MATERIAL FOR THE TASK Start Marker

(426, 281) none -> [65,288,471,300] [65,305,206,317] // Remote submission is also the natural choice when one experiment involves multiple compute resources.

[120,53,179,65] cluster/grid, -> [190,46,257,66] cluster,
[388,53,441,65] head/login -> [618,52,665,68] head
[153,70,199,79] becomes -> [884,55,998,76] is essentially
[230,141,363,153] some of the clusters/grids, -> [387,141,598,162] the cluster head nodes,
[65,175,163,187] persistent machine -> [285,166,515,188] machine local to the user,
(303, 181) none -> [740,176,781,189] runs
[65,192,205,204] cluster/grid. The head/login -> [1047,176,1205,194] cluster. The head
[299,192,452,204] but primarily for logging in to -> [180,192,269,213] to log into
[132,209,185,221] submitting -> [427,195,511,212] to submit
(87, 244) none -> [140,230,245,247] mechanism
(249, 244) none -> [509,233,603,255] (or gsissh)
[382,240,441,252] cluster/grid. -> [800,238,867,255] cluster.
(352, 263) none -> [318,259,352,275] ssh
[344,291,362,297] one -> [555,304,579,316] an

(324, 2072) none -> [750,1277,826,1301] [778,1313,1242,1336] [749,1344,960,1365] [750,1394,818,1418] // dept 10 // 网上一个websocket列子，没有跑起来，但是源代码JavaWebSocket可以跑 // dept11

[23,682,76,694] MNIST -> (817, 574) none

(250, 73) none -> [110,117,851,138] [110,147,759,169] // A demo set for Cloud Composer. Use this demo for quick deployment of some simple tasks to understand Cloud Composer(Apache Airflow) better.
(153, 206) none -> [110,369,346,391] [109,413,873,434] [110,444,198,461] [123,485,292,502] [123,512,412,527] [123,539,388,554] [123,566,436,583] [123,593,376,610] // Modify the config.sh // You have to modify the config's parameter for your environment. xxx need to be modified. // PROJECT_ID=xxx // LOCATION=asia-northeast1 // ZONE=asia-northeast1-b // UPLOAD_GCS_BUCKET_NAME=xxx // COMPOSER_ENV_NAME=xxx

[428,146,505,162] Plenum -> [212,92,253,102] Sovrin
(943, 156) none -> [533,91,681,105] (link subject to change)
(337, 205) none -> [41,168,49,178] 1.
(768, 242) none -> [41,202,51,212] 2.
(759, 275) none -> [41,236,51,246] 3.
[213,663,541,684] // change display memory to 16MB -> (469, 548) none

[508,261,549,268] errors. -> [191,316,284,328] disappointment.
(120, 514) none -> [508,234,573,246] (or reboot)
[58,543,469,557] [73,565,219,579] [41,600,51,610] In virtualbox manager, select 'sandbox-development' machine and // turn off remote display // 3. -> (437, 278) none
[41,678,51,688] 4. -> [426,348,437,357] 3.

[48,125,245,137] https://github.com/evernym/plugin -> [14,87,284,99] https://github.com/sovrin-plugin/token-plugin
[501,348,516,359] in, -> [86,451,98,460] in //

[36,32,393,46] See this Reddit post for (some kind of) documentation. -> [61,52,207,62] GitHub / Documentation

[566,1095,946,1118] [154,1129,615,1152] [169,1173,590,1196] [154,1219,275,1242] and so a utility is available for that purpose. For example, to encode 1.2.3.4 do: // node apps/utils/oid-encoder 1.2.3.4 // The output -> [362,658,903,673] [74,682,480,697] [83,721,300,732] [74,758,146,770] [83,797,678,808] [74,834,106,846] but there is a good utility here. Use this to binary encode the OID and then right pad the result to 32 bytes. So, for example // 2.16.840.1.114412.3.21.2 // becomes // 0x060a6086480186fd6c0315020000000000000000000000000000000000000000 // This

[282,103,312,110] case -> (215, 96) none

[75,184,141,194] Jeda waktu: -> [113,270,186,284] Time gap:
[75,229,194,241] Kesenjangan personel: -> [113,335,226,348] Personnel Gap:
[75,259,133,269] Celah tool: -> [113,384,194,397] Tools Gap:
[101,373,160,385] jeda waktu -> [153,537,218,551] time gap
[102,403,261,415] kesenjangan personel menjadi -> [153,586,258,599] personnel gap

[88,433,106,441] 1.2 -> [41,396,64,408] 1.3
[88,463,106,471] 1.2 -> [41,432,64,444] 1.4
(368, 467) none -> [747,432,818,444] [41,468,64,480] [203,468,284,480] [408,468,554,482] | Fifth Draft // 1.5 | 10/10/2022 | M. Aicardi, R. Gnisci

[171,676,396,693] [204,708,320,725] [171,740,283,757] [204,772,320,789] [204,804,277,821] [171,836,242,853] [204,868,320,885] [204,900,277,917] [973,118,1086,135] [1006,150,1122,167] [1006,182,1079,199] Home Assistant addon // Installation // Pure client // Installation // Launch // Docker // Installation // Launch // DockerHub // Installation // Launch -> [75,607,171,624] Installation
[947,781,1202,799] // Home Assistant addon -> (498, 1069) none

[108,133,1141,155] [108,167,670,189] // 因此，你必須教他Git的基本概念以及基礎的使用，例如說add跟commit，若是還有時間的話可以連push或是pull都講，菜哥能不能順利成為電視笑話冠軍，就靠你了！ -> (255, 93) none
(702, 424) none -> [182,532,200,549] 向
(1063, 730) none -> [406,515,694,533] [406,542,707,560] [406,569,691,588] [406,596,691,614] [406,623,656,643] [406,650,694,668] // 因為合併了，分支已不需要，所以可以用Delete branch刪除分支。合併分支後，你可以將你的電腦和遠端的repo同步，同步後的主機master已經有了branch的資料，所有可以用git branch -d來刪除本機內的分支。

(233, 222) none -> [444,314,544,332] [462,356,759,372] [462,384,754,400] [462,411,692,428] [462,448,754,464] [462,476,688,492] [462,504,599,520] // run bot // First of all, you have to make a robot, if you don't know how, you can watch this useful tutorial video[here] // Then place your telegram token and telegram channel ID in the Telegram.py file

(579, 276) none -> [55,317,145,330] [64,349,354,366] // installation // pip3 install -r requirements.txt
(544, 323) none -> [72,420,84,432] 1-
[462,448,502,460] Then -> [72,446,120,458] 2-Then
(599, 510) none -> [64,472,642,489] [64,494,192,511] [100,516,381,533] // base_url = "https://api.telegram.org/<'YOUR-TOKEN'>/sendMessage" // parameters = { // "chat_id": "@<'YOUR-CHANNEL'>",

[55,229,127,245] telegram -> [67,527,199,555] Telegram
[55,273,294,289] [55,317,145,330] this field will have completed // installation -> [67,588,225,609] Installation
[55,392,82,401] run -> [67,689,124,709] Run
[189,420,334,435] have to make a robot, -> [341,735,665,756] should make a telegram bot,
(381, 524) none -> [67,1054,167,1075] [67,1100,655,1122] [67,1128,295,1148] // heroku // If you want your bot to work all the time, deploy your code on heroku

MATERIAL FOR THE TASK End Marker

■ YOUR GOAL ■
Please filter the data down to the lines containing the word "Assistant".

■ EXPECTED ANSWER ■
[171,676,396,693] [204,708,320,725] [171,740,283,757] [204,772,320,789] [204,804,277,821] [171,836,242,853] [204,868,320,885] [204,900,277,917] [973,118,1086,135] [1006,150,1122,167] [1006,182,1079,199] Home Assistant addon // Installation // Pure client // Installation // Launch // Docker // Installation // Launch // DockerHub // Installation // Launch -> [75,607,171,624] Installation
[947,781,1202,799] // Home Assistant addon -> (498, 1069) none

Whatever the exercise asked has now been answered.